Wellll...calling it music might be stretching it just a bit. There is, however a kind of lobster that produces a very loud rasping buzz. Why these creatures make the noise is largely unknown, but it is believed to be a deterrence to predators. It could also serve as a warning to potential predators who have previously encountered the lobster's spines at the base of the antennae, which can do considerable damage. The noises are not believed to be a communication between lobsters, because as far as can be determined the lobsters are completely deaf to their own music.
The lobster in question is not the clawed variety of lobster, but rather members of a family known as the Palinuridae, or spiny lobsters. These lobsters are clawless, having instead two long antennae as their most striking feature. The base of each antenna (where it meets the head) is thick and spiny, hence the common name. They are often marketed as rock lobster or New Zealand lobster.
It's interesting how this creature actually produced the noise. It was long thought to be produced similarly to crickets and cicadas who make noise by "plucking" spikes or ridges on their legs or wings..much like drawing a fingernail over the teeth on a comb. Shiela Patek of Duke University recently discovered however, that spiny lobsters create their sound in a very different way. The make noise by drawing a bow across a vibrating surface, much like a violinist drawing a rough bow over the vibrating strings of the violin. The "bow" in this case is the plectrum, a series of flattened ridges emerging from the base of each antenna. The lobster draws these ridges across an oblong lump on each side of it's head to create the loud buzzing noise.
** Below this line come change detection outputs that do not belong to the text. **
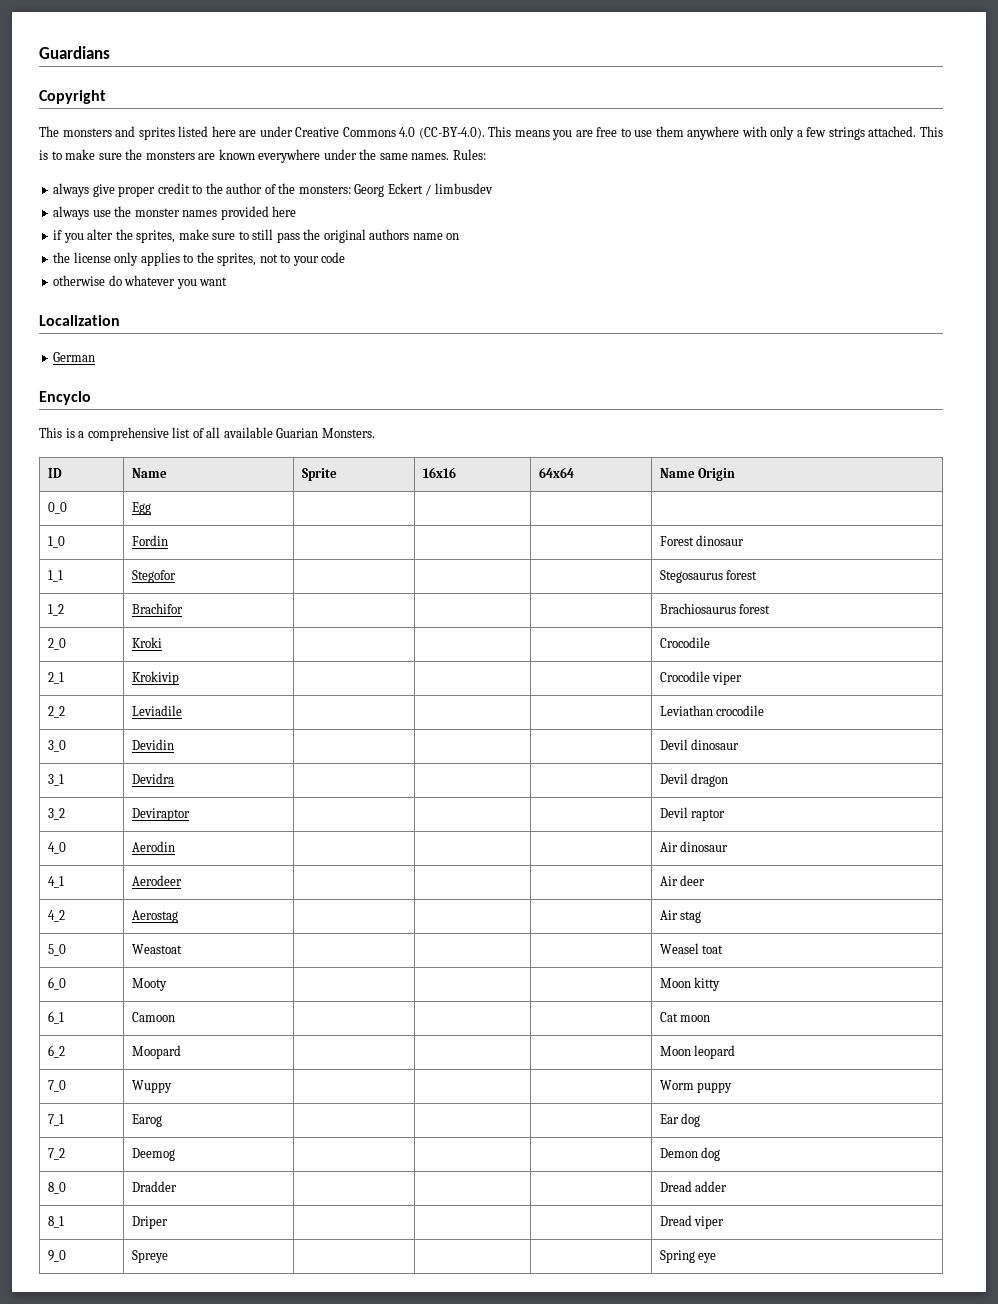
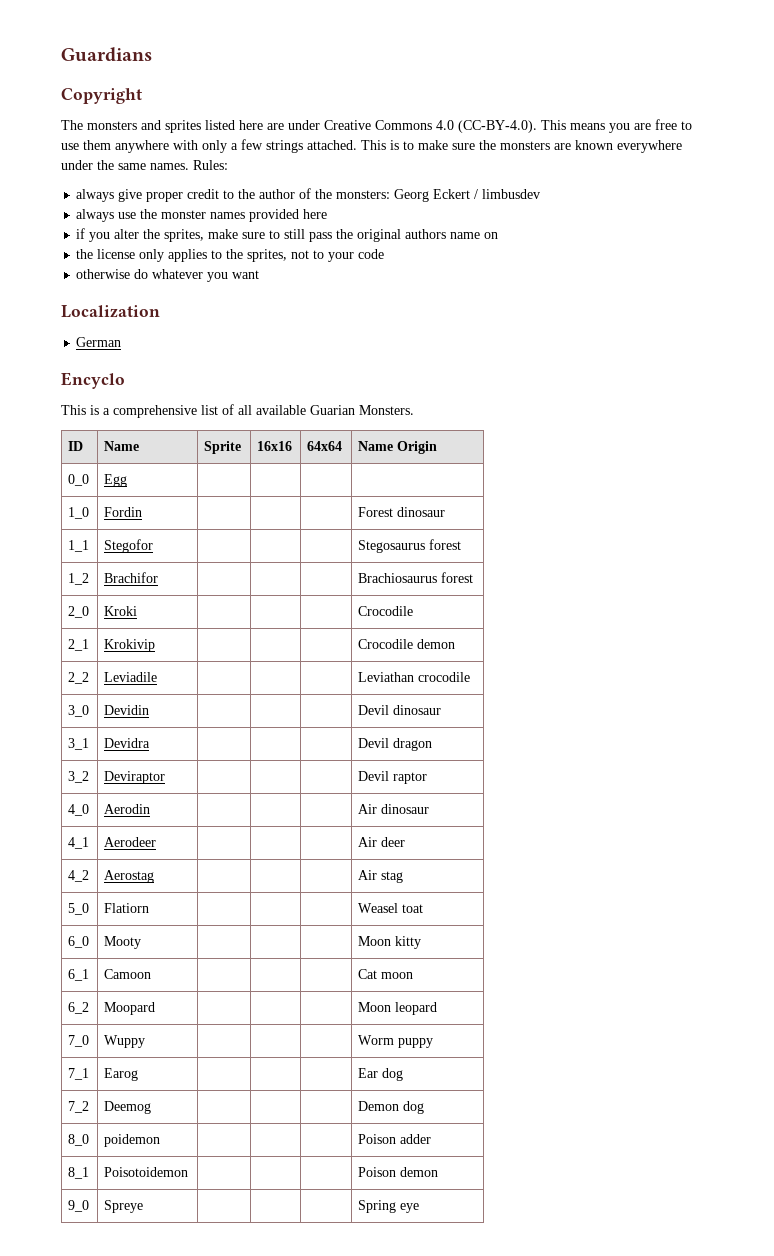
- 2_1 | Krokivip | | | | Crocodile viper
+ 2_1 | Krokivip | | | | Crocodile demon
- 5_0 | Weastoat | | | | Weasel toat
+ 5_0 | Flatiorn | | | | Weasel toat
- 8_0 | Dradder | | | | Dread adder
+ 8_0 | poidemon | | | | Poison adder
- 8_1 | Driper | | | | Dread viper
+ 8_1 | Poisotoidemon | | | | Poison demon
The benefit of this system over the "plucking" system used by crickets becomes obvious when one looks at the periodic molting that the lobster does. Lobsters, like all animals with exoskeletons have periods of time when they are not protected by the tough shell, when the old shell has been sloughed off, and the new shell is not hardened yet. If the plucking system of noise production was used, the lobster would be mute during these soft shell times. The method that the spiny lobster uses however, relies on friction to create noise, and soft surfaces rubbed together create noise just as well as hard surfaces, so the lobster is never without it's irritating buzz.